This is the spring-summer transition.






The
spring-summer transition is one of two busy times in the California native
garden.  The other is late fall (we’ll
talk about that in October). These are clean-up, tidy-up and preparation times.  The tasks are not unpleasant, and you can do
them over a period of several weeks (from May to June).  Once complete, your garden will look lovely;
you’ll be ready to enjoy the outdoor celebrations of summer.






The
main tasks of the spring-summer transition include watering, weeding/pest
management, seed and foliage harvesting, tidying (including pruning) and
checking, fixing and replenishing mulch and other hardscape.  We discuss each of these separately below.


 








Trickle watering bucket makes selective watering easy.


 


Watering






If
your garden is young (two years old or less), now is the time to seriously begin
a summer watering program.  The longer
days, higher temperatures and wind can dry out a garden in a hurry.  So check the soil – dig down 3-4 inches – and
water if it’s dry.






When
watering, choose a cool, overcast day. 
Review the 14-day weather forecast; if a cool, cloudy period is
projected, that’s the time to water.






Even
established gardens often include a new plant or two.  These will need a little summer water, even
if the rest of the garden is drought tolerant. The easiest way to water
individual plants is with a trickle watering bucket (for instructions on how to
make and use one see:
http://mother-natures-backyard.blogspot.com/2015/07/surviving-drought.html).   Alternatively you can water with a hose set
to a trickle.  Either way, you can water
deeply, but selectively.


 








Oleander aphids and their predators on Milkweed.


 


Weeding and Pest Management






If
you have a young garden, you may be ready to give up at this point.  Moist soils and warm weather provide perfect
conditions for a number of pesky weeds. 
Take heart: pull weeds before they go to seed and prevent a bigger
problem next spring.  Weeding does become less of an issue as trees
and shrubs shade out some of the sun-lovers. 
That and weeding really pay off in the future – so get out and weed in
the pleasant days of May!






If
weeds are popping up in the cracks, wait for a sunny day and spritz them with
vinegar.  It may take several treatments,
but this old-time remedy really does
work.  Best of all, it’s cheap and safe.






In
general, pests are less of a problem in water-wise native gardens.  There are several reasons for this: 1)
natives are less susceptible to their usual pests; 2) drier garden conditions
deter some pests (slugs, snails and others); 3) native plants attract natural pest-eaters
like birds and carnivorous (otherwise known as beneficial) insects. 






That
being said, the fresh new foliage may be attracting aphids, thrips and other
chewing and sucking insects.  Get out in
the garden and look for them.   Look also for the beneficial insects: the
ladybugs, robber flies, lacewings and others of Mother Nature’s pest control
squad.








Ladybug larvae look like monsters - but they eat a whole

 lot of aphids


 




Learn
what the beneficials look like: the Ladybug larvae (which eat the aphids) look
like little monsters (see above) but they are true garden heros.   If you see adult Ladybugs on a plant, look
for the larvae.  The adults are laying
eggs, and the larvae are likely present in sizes ranging from minute to
larger-than-adult.   Be thankful that you’ve
got these voracious eaters in your garden!






If
pests are overtaking a plant, then take action. 
As a first step, try blasting aphids and thips off with a stream of
water.  If that doesn’t work, use a mild
insecticide – Safer’s Insecticidal Soap or a few drops of mild dish washing
detergent in a liter of water.  Native
plant gardens rarely require anything stronger.
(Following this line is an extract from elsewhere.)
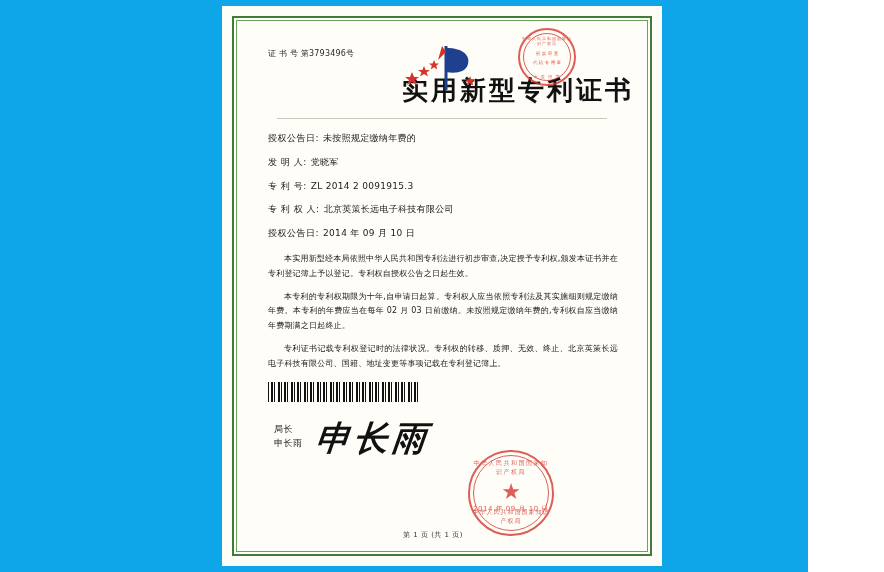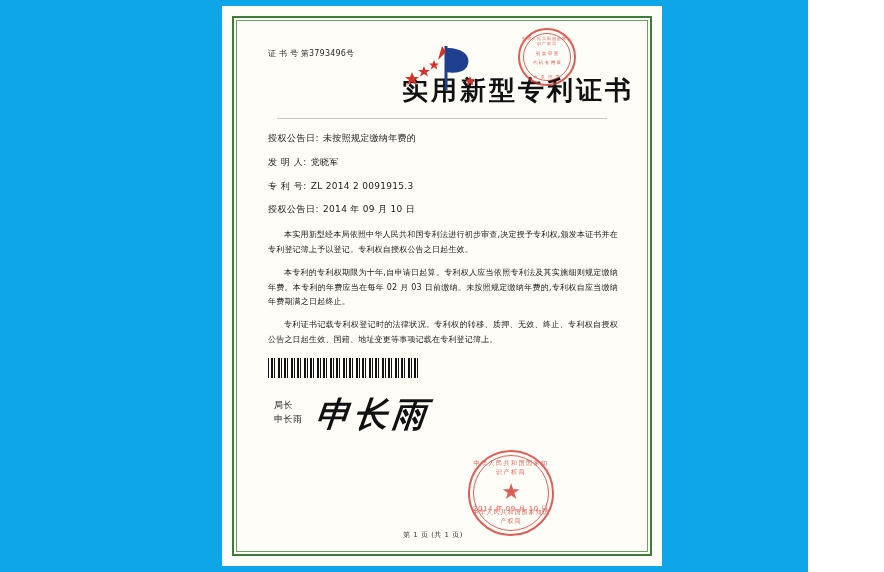"专 利 权 人:" div.field-row { html: none -> <div> <span>专 利 权 人:</span> <span>北京英策长远电子科技有限公司</span> </div> }
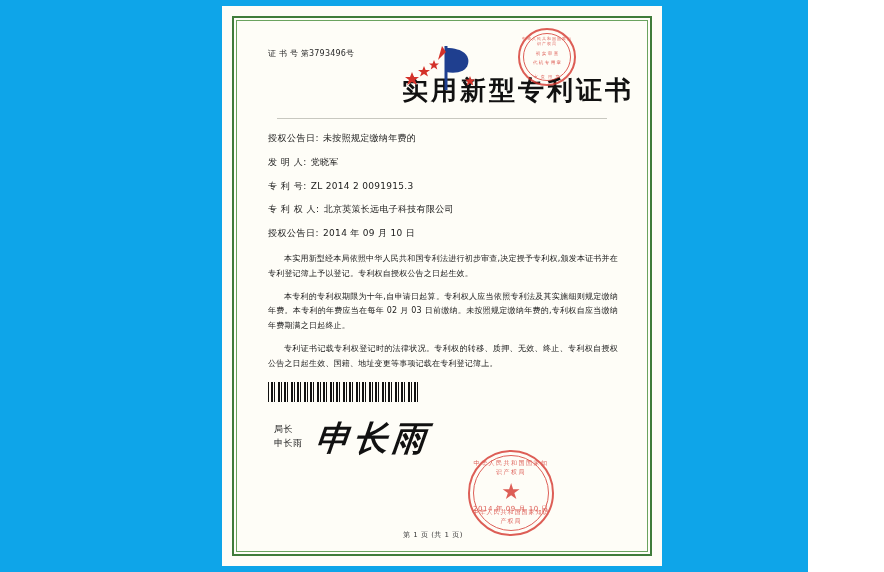"专利证书记载专利权登记时的法律状况。专利权的转移、质押、无效、终止、专利权自授权" p.para { text: 专利权自授权公告之日起生效 -> 北京英策长远电子科技有限公司 }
Removing plants of the annual Succulent lupine

 (Lupinus succulentis)


 






Seed and Foliage Harvesting






Late
spring is important for seed collecting/spreading.  After the spring-blooming plants finish
flowering, they produce seeds.  If you want
your wildflowers to return year after year, you need to either let the plants
reseed naturally or collect the dry seeds and store them.   Learn more about managing annual wildflowers
at:
http://mother-natures-backyard.blogspot.com/2015/04/sustainable-gardening-managing-annual.html.


 








Annual wildflower plants (spent) used as mulch.


 




You
may need to tidy the garden before all of the seedpods have opened.  Here’s a trick we use: harvest entire annual wildflower
plants (or trim seed pods from perennials), cut them up if needed, and use them
as mulch.   You may need to tramp the mulch down a bit for
a tidier appearance; and you only want to use this mulch in areas where you
want new plants to grow.   This method
works quite well for reseeding, and has the additional advantage of creating no-cost
summer mulch.


 










Coyote mint (Monardella villosa) ready for harvest.






If
you use flavorful leaves for tea or seasonings, this is also a good time to
collect the leaves of native mints, Salvias (sages), California sagebrush,
California goldenrod and others.   The Salvias produce two set of leaves; if you
want to use the larger ‘wet season leaves’, collect them before they begin to
dry up.  For tips on how to preserve the
leaves and flavors for use all year see:
http://mother-natures-backyard.blogspot.com/2016/04/california-gourmet-making-flavored.html.
  You can also use the dried leaves for
potpourri and other crafts:
http://mother-natures-backyard.blogspot.com/2013/11/garden-crafts-making-potpourri-from.html






 




Many native plants benefit from a little tidying this

 time of year.


 


Tidying up (including a little
pruning)






The
spring-summer transition is one of two times a year (the other is late fall)
when the garden can look a bit unkempt.  
A bit of tidying can make your garden safer and healthier, in addition
to looking better.  So get out your
gloves and pruners to do a little plant maintenance.






We’ve
discussed collecting seed from spring annuals above.  We like to leave the annuals until most of
the seeds have ripened.  At that point
it’s easy to pull up the dry plants and use them as mulch.  






If
possible, we also leave the seed pods and fruits on trees, shrubs and
perennials, either until they are ready to collect or they drive us crazy –
whichever comes first.  Seed and
fruit-eating garden birds depend on our gardens, particularly in times of
drought.  So hold back until most of the
edibles are gone, then prune as appropriate.  
For more tips on pruning native plants see:
http://mother-natures-backyard.blogspot.com/2012/11/pruning-common-native-plants.html.






Look
over your trees and shrubs.  Are there
broken branches?   Areas with disease?
Crossing branches that are rubbing, causing damage?   These problems should be remedied any time
you see them.  But the spring-summer
transition is a good time to give your trees and shrubs a thorough review.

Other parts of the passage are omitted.